Neuss Nach Bein-OP hilflos nach Hause entlassen

Neuss · Die Versorgung einer 82-Jährigen zu Hause war nicht sichergestellt. Das "Etienne" entschuldigt sich.

 Das Etienne-Krankenhaus hat personelle Konsequenzen gezogen.

Das Etienne-Krankenhaus hat personelle Konsequenzen gezogen.

Foto: woi

Medizinisch hat Wolfgang Herrmann am Johanna-Etienne-Krankenhaus nichts auszusetzen. Doch über die Betreuung seiner Mutter nach einer Bein-Operation kann er nur den Kopf schütteln. Die Klinik hat sich mittlerweile bei ihm entschuldigt und gelobt Besserung.

Was war passiert? Herrmanns 82-jährige Mutter war Anfang August im "Etienne" an einem Oberschenkelbruch operiert worden. Sechs Tage später entließ die Orthopädie die alte Dame nach Hause - obwohl ihr Sohn dagegen Einspruch einlegte. Denn seine Mutter lebt alleine in Kaarst, im Haus sind mehrere Treppen zu überwinden.

"Und weil Ferien waren, habe ich auch keinen Platz für sie in einer Kurzzeitpflege bekommen. Ich habe zwei, drei Tage erfolglos im Großraum Neuss, Grevenbroich, Düsseldorf und Mönchengladbach herumtelefoniert", berichtet Herrmann, der selbst in der Nähe von Stuttgart lebt.

Sein Bitten und Drängen, seine Mutter nicht zu entlassen, bevor geklärt sei, ob sie häusliche Pflege oder eine Reha-Maßnahme erhalte, habe man in der Klinik ignoriert, ebenso ein Fax an die Geschäftsführung.
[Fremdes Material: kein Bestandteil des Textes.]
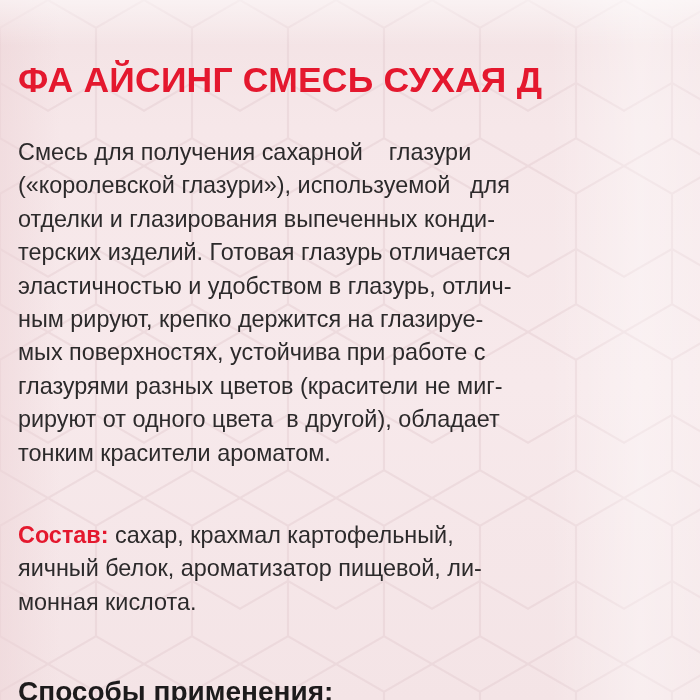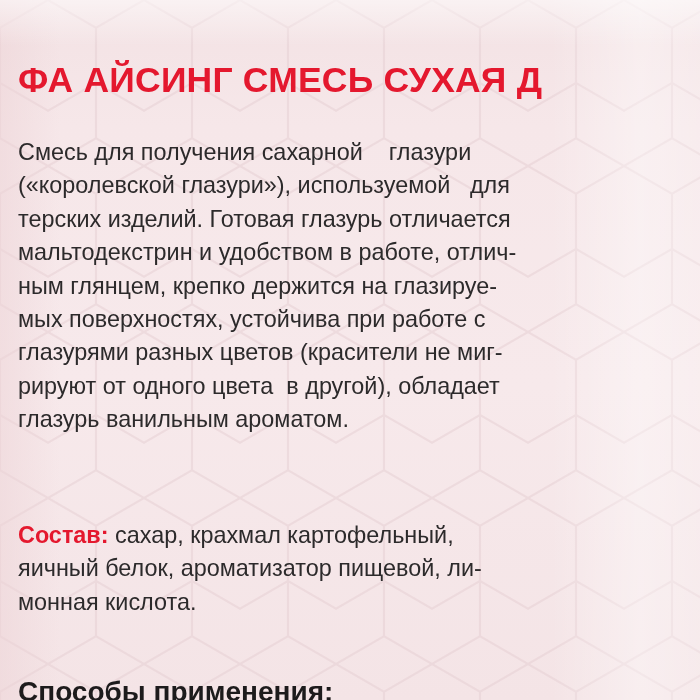--- a/index.html
+++ b/index.html
@@ -147,6 +147,7 @@
     <div class="description">
       <span class="line">Смесь для получения сахарной    глазури</span>
       <span class="line">(«королевской глазури»), используемой   для</span>
+      <span class="line">отделки и глазирования выпеченных конди-</span>
       <span class="line">терских изделий. Готовая глазурь отличается</span>
       <span class="line">мальтодекстрин и удобством в работе, отлич-</span>
       <span class="line">ным глянцем, крепко держится на глазируе-</span>

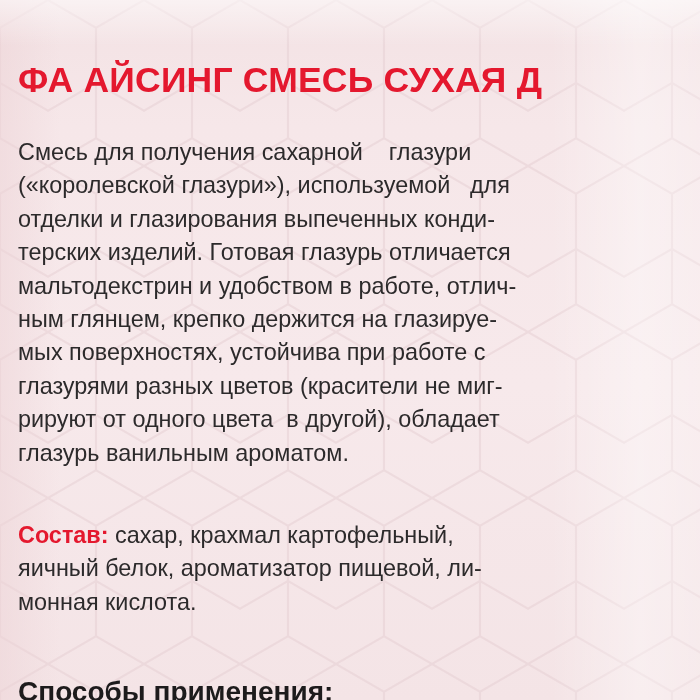--- a/index.html
+++ b/index.html
@@ -149,7 +149,7 @@
       <span class="line">(«королевской глазури»), используемой   для</span>
       <span class="line">отделки и глазирования выпеченных конди-</span>
       <span class="line">терских изделий. Готовая глазурь отличается</span>
-      <span class="line">мальтодекстрин и удобством в работе, отлич-</span>
+      <span class="line">эластичностью и удобством в глазурь, отлич-</span>
       <span class="line">ным глянцем, крепко держится на глазируе-</span>
       <span class="line">мых поверхностях, устойчива при работе с</span>
       <span class="line">глазурями разных цветов (красители не миг-</span>

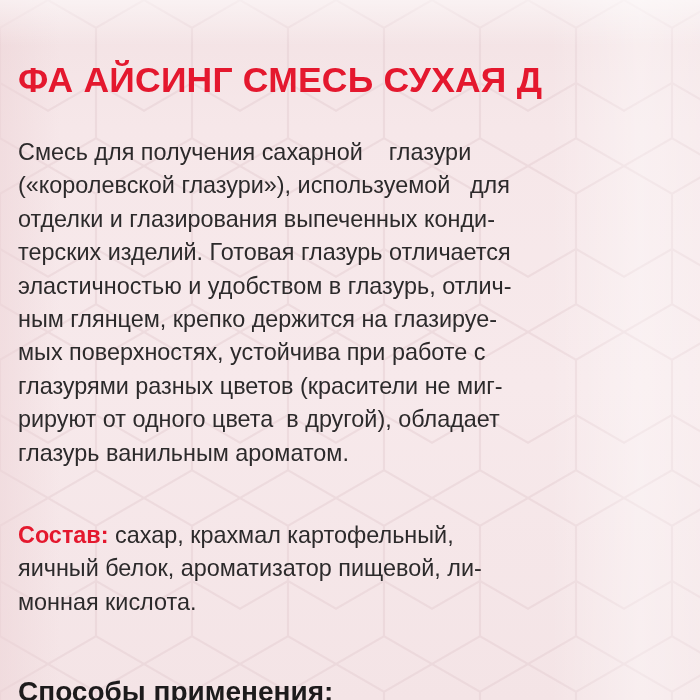--- a/index.html
+++ b/index.html
@@ -150,7 +150,7 @@
       <span class="line">отделки и глазирования выпеченных конди-</span>
       <span class="line">терских изделий. Готовая глазурь отличается</span>
       <span class="line">эластичностью и удобством в глазурь, отлич-</span>
-      <span class="line">ным глянцем, крепко держится на глазируе-</span>
+      <span class="line">ным рируют, крепко держится на глазируе-</span>
       <span class="line">мых поверхностях, устойчива при работе с</span>
       <span class="line">глазурями разных цветов (красители не миг-</span>
       <span class="line">рируют от одного цвета  в другой), обладает</span>

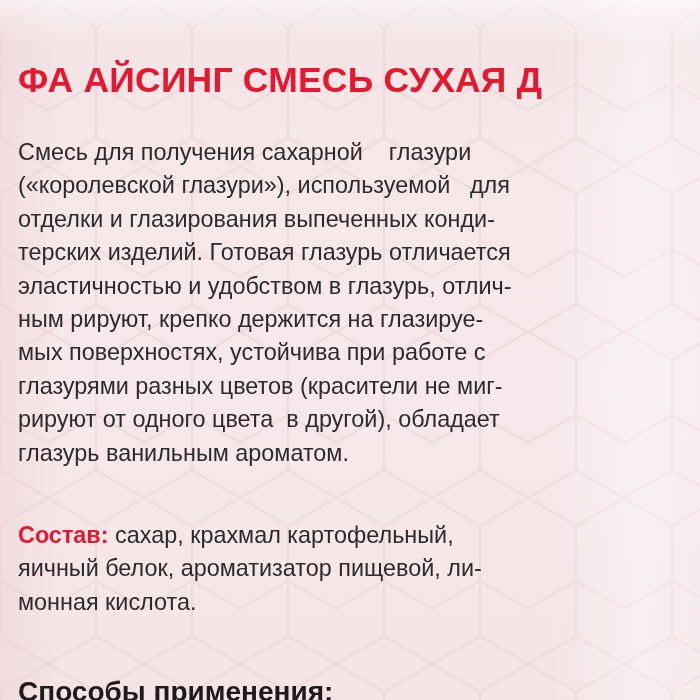--- a/index.html
+++ b/index.html
@@ -154,7 +154,7 @@
       <span class="line">мых поверхностях, устойчива при работе с</span>
       <span class="line">глазурями разных цветов (красители не миг-</span>
       <span class="line">рируют от одного цвета  в другой), обладает</span>
-      <span class="line">глазурь ванильным ароматом.</span>
+      <span class="line">тонким красители ароматом.</span>
     </div>
 
     <div class="ingredients">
Eine Physiotherapeutin habe lediglich zwei Gehversuche mit der 82-Jährigen unternommen. Übungen im Treppenhaus habe es nicht gegeben. Ebenso wenig eine Medikamentenliste für den schließlich zugesagten häuslichen Pflegedienst der Caritas, so dass seine Mutter trotz heftiger Schmerzen keine Schmerzmittel zu Hause erhielt.

Unterstützung habe er aber von der Caritas und der AOK erhalten, berichtet Herrmann. Die Krankenkasse habe unbürokratisch dafür gesorgt, dass seine Mutter immerhin zehn Tage nach der Operationen einen Reha-Platz bekam. "Für mich ist dies der Beweis, dass das ,Care-Management' im Krankenhaus, dessen Aufgabe darin besteht, eine postoperative Versorgung zu gewährleisten, versagt hat", ärgert sich der 63-Jährige.

"Das ist nicht korrekt gelaufen", bestätigt Christina Jacke, Sprecherin des Etienne-Krankenhauses. "Wir können uns dafür nur entschuldigen und werden unser bestes tun, um so etwas künftig zu verhindern." Man habe bereits personelle Konsequenzen gezogen.

Der Fall sei zu einer unglücklichen Zeit passiert. "Anfang August hat unser neuer Geschäftsführer seine Stelle angetreten." Im Zuge der Neuorganisation sei Wolfgang Herrmanns Fax untergegangen. "Im Normalfall hätte sich sofort einer der Chefs gemeldet." Man bedauere den Fall sehr. "Zum Glück ist medizinisch nichts passiert."

Wolfgang Herrmann reicht die Entschuldigung nicht. "Selbst wenn es einen Chefwechsel gibt, muss der Alltag weiterlaufen wie bisher", sagt er. "Die Patienten dürfen nicht darunter leiden."

Das "Etienne" versichert, dass es sich hier um einen Einzelfall handele. "Wir haben 800 Mitarbeiter. Sie setzen sich tagtäglich für unsere Patienten ein", sagt Jacke. So begleite beispielsweise eine Ärztin in ihrer Freizeit Patientinnen bei Behördengängen.